By talking about population in a way that prioritizes equality and human rights, we can challenge those who are coopting the issue for anti-Black, anti-immigrant and other oppressive agendas. Understanding population pressure underscores the need to fundamentally transform our relationship with the world and each other from the exploitative ways of white dominance, colonialism, gender injustice and capitalism to one grounded in stewardship and the richness of biological and cultural diversity. We need to learn from nature and from varying minoritized racial and ethnic communities, including Indigenous cultures that value ecological unity and the interdependence of all species. And we need to recognize that justice issues — including reproductive and gender justice — are environmental issues.
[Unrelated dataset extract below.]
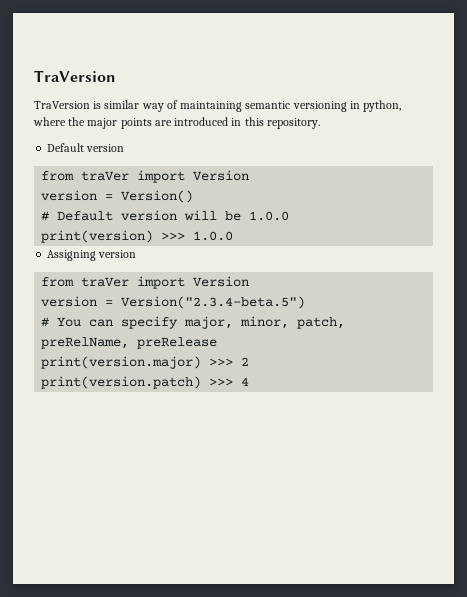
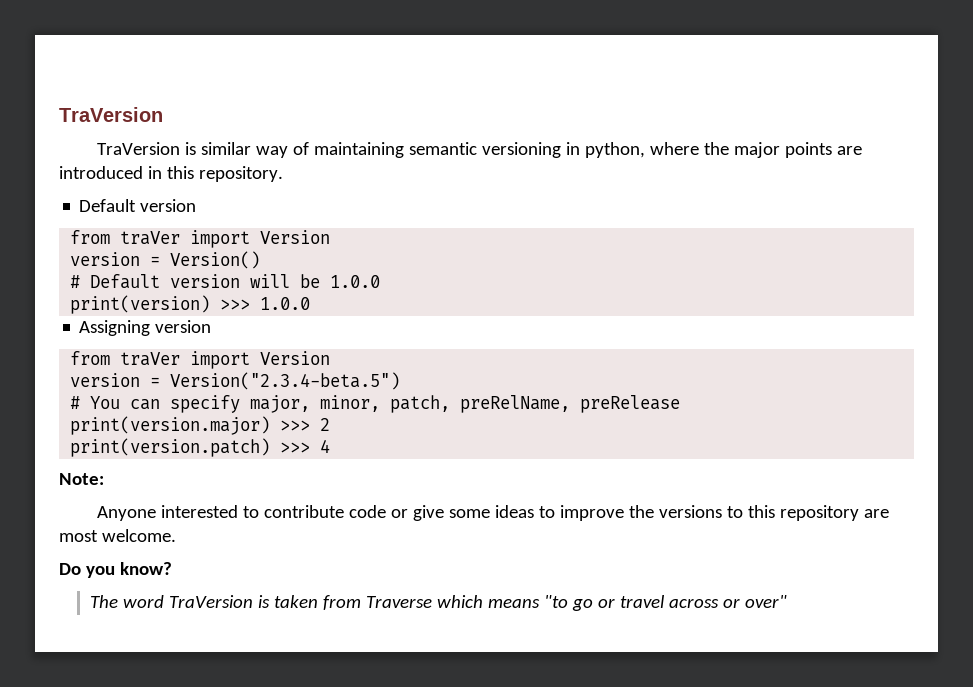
(250, 381) none -> [59,473,104,485] [97,505,890,521] [59,529,176,542] [59,562,172,578] [90,595,788,611] // Note: // Anyone interested to contribute code or give some ideas to improve the versions to this repository are most welcome. // Do you know? // The word TraVersion is taken from Traverse which means "to go or travel across or over"

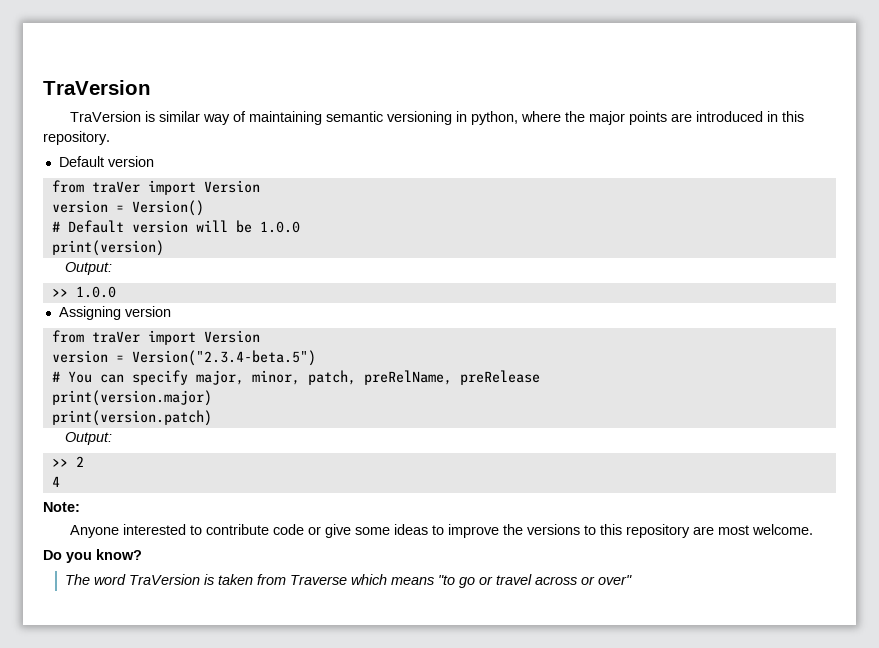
[220,299,251,310] >>> -> [64,262,112,275] [51,288,68,297] // Output: // >>
[280,420,311,431] >>> -> [51,410,212,426] [64,432,112,445] [51,458,68,467] // print(version.patch) // Output: // >>
[70,438,311,457] print(version.patch) >>> -> (84, 461) none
Every oppressive system stems from dominant culture, where certain groups who are often, but not always, the majority, benefit from having more power than the groups they marginalize. The racism and oppression in white dominant societies is pervasive in how institutions and policies — and the people behind them — work to favor white people even when individuals don’t consciously have racist preferences or participate in racist activities. Because these standards have become baked into how society operates, some people don’t realize that white-dominant traits and norms don’t have to be inevitable and can be consciously addressed.
Anti-racism is the commitment to changing the way our society functions, including in education, healthcare, policing, and economic opportunity to create a more inclusive, equitable world. It goes beyond merely avoiding what is known to be harmful behavior and extends to actively challenging white-dominant culture and policies.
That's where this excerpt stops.